Look through the lines below and extract each one that contains "text".

▶ DATASET ENTRIES

== Segment start ==

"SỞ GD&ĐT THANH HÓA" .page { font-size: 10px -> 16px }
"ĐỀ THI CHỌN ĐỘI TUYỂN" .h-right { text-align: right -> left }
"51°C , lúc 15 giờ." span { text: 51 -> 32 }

== Segment end ==
== Segment start ==

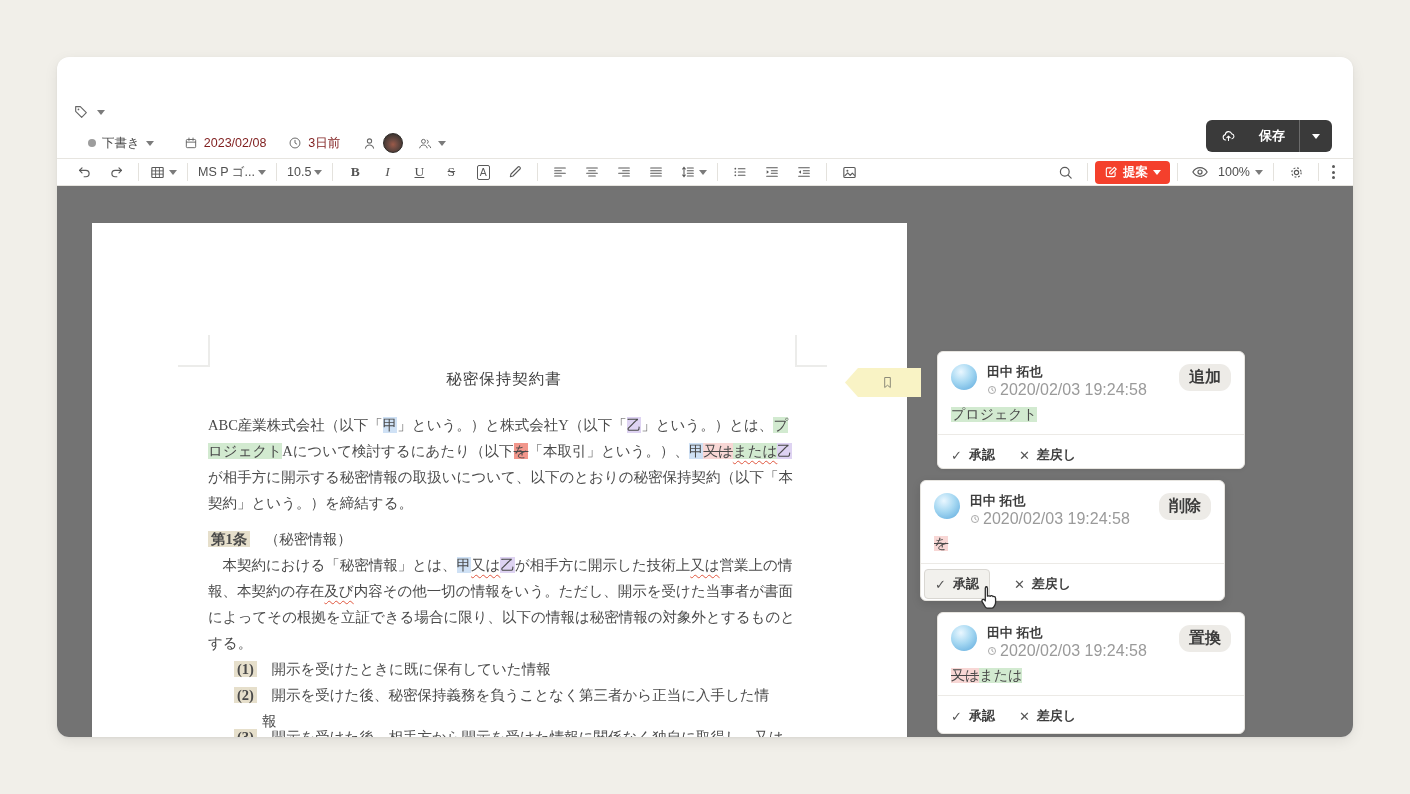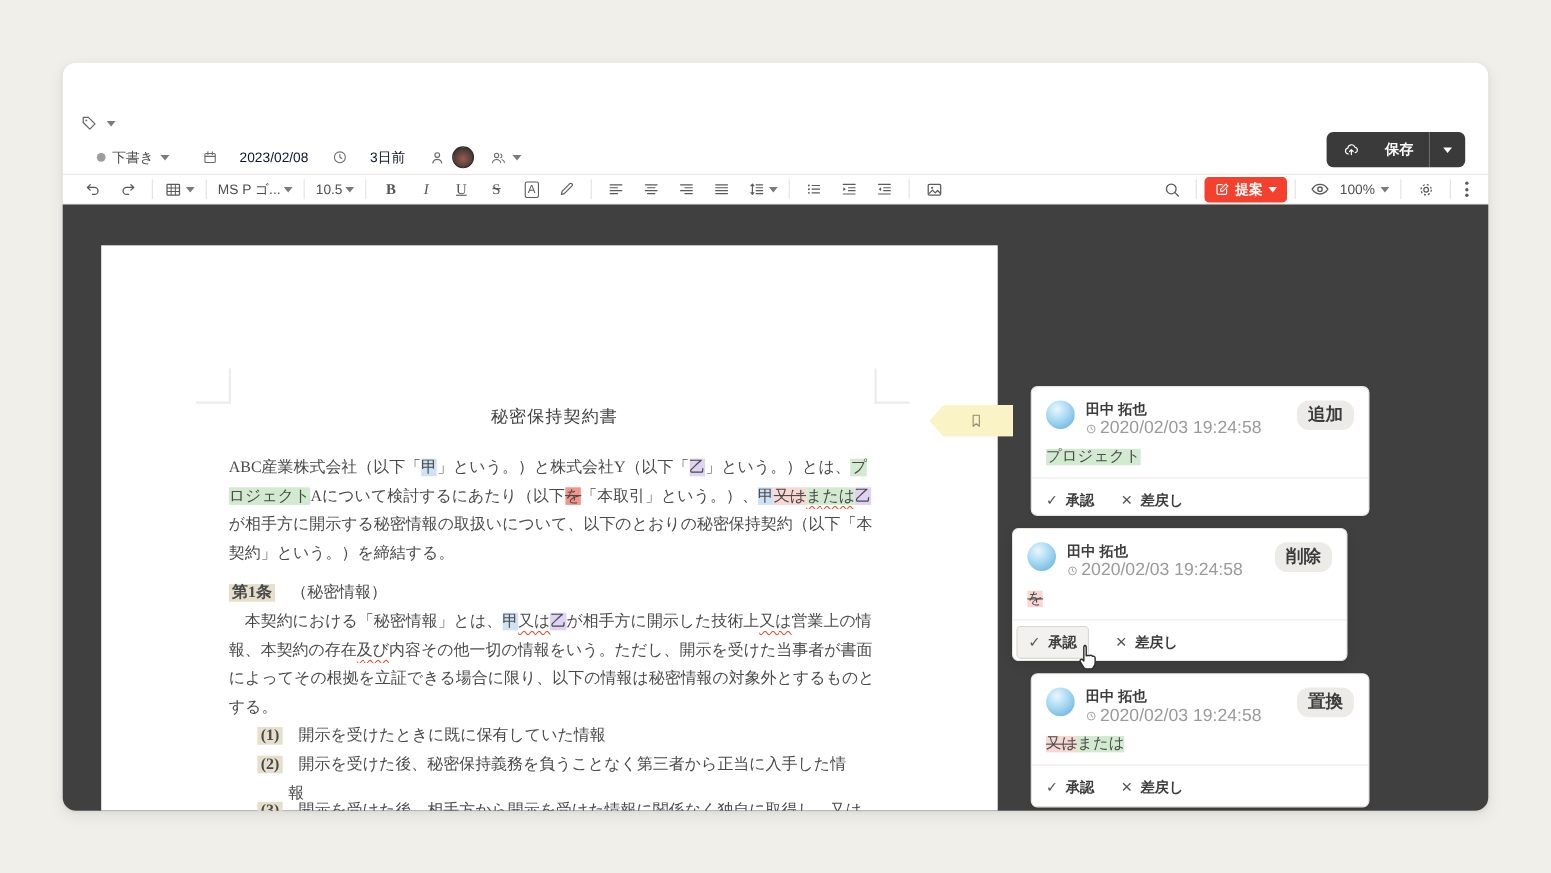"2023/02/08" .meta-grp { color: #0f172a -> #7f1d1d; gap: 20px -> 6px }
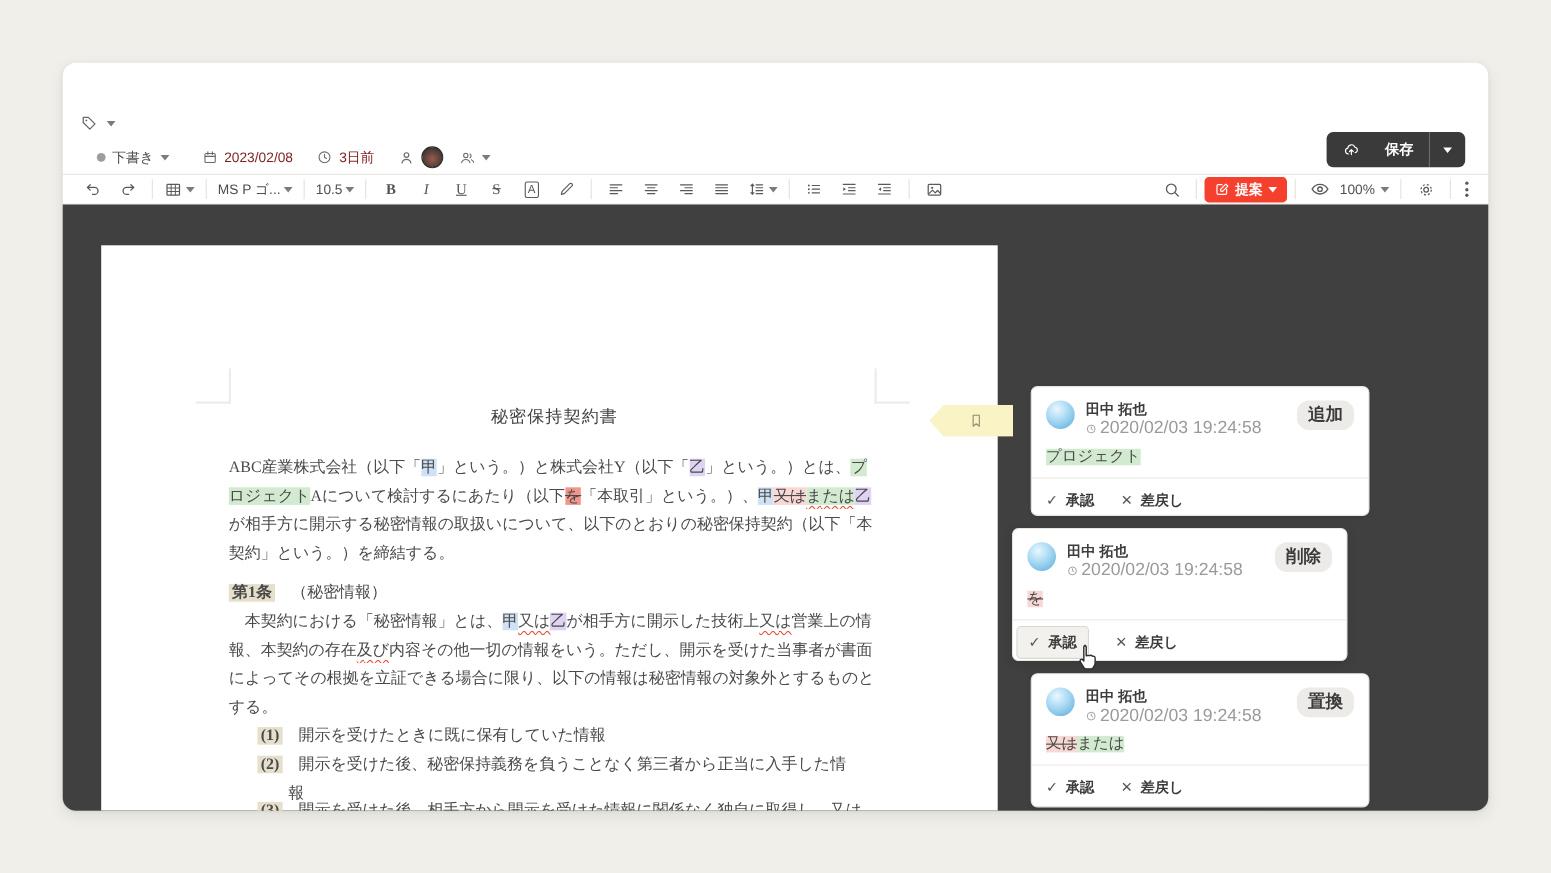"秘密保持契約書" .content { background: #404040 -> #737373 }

== Segment end ==

▶ RESULT OF THIS EXERCISE
"ĐỀ THI CHỌN ĐỘI TUYỂN" .h-right { text-align: right -> left }
"51°C , lúc 15 giờ." span { text: 51 -> 32 }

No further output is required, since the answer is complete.